Liczba graczy LawBreakers spada, a twórcy szykują aktualizacje
Mapy, tryby i klasa.
Wersja PC sieciowej strzelanki LawBreakers przyciąga już mniej niż 250 graczy na godzinę, lecz twórcy szykują aktualizacje i nowe treści, które powinny pobudzić zainteresowanie - przynajmniej na chwilę.
Problemy nowej produkcji Cliffa Bleszinskiego - twórcy Gears of War czy Unreal Tournament - opisywaliśmy szerzej dwa tygodnie temu, porównując sytuację z Battleborn.
LawBreakers największym zainteresowaniem cieszyło się... podczas testów wersji beta w lipcu, gdy przyciągnęło niemal 4 tysiące graczy na godzinę. Wczoraj wynik wynosił już tylko 240.
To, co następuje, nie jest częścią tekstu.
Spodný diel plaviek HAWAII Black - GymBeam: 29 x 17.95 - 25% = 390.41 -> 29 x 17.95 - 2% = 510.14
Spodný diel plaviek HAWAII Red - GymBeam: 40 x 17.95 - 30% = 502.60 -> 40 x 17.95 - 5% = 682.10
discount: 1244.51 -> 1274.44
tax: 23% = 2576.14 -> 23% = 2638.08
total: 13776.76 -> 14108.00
Mniej osób w kolejce na serwery to dłuższe oczekiwanie na rozpoczęcie zabawy, co przekłada się na więcej rozczarowanych i odchodzących użytkowników - samospełniająca się klęska tytuł.
Teraz Bleszinski zapewnił na Twitterze, że jego studio Boss Key Productions szykuje szereg aktualizacji, zaplanowanych jeszcze na obecny rok.
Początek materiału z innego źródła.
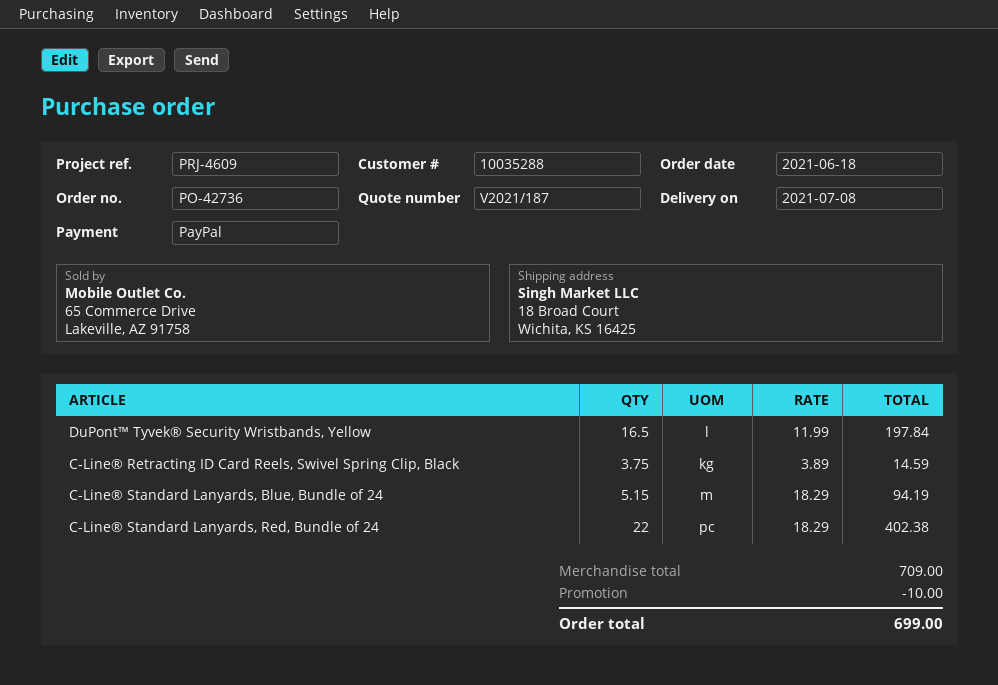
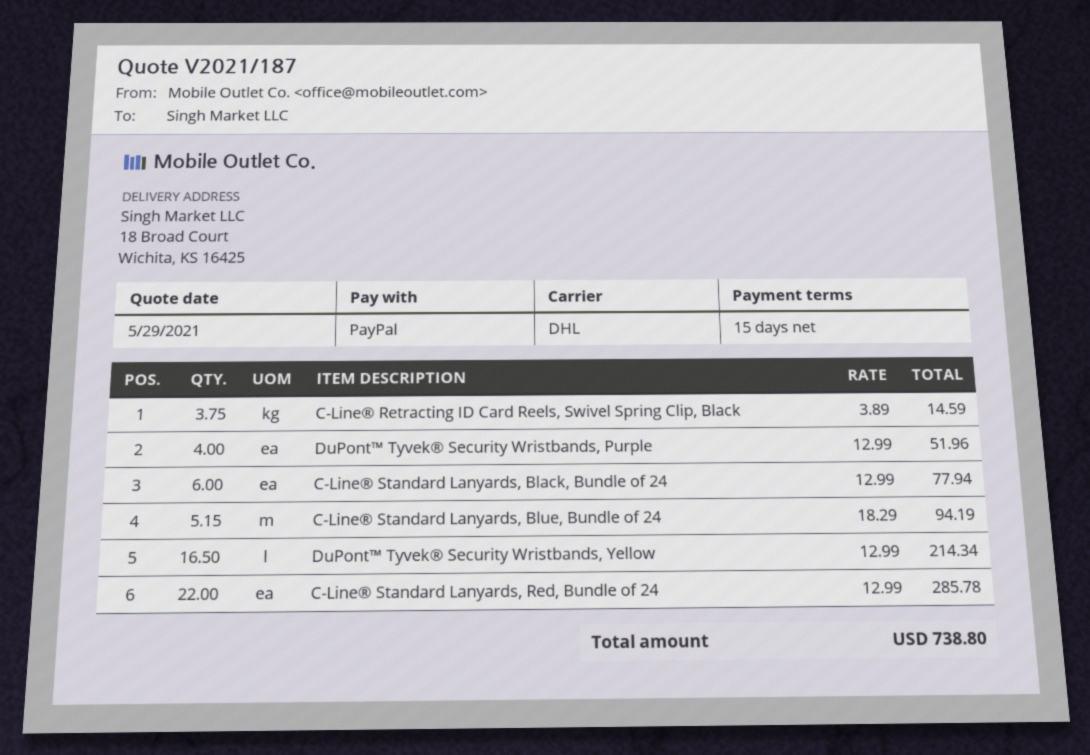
DuPont™ Tyvek® Security Wristbands, Yellow: 16.5 x 11.99 = 197.84 -> 16.5 x 12.99 = 214.34
C-Line® Standard Lanyards, Red, Bundle of 24: 22 x 18.29 = 402.38 -> 22 x 12.99 = 285.78
DuPont™ Tyvek® Security Wristbands, Purple: none -> 4 x 12.99 = 51.96
C-Line® Standard Lanyards, Black, Bundle of 24: none -> 6 x 12.99 = 77.94
discount: 10.00 -> none
total: 699.00 -> 738.80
Otrzymamy więc nowe mapy, opcję zabawy (skirmishes), tryb rankingowy pod nazwą Boss Leagues, kolejną klasę postaci oraz pomniejsze, szybkie łatki. Wszystko to za darmo.
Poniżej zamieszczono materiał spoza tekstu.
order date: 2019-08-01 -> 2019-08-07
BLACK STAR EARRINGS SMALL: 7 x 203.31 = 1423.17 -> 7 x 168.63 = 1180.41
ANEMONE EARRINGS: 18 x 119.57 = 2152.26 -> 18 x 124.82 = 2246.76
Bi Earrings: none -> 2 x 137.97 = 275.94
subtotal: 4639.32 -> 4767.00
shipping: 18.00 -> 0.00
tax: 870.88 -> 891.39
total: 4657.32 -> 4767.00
- To maraton, nie sprint - zapewniał w sierpniu Bleszinski, w rozmowie z Eurogamerem. - Zamierzamy szukać nowych graczy, kontynuować wsparcie.
- Jeśli spojrzeć na fenomen League of Legends, produkcja zaczęła jako modyfikacja Warcrafta 3 i powoli zamieniła się w ogromną rzecz. Wolę mieć grę, która zaczyna spokojnie i potem rośnie, a nie pompowany hype AAA, który startuje od baziliona użytkowników w pierwszym miesiącu, następnie błyskawicznie spada, aż za rok ukaże się sequel.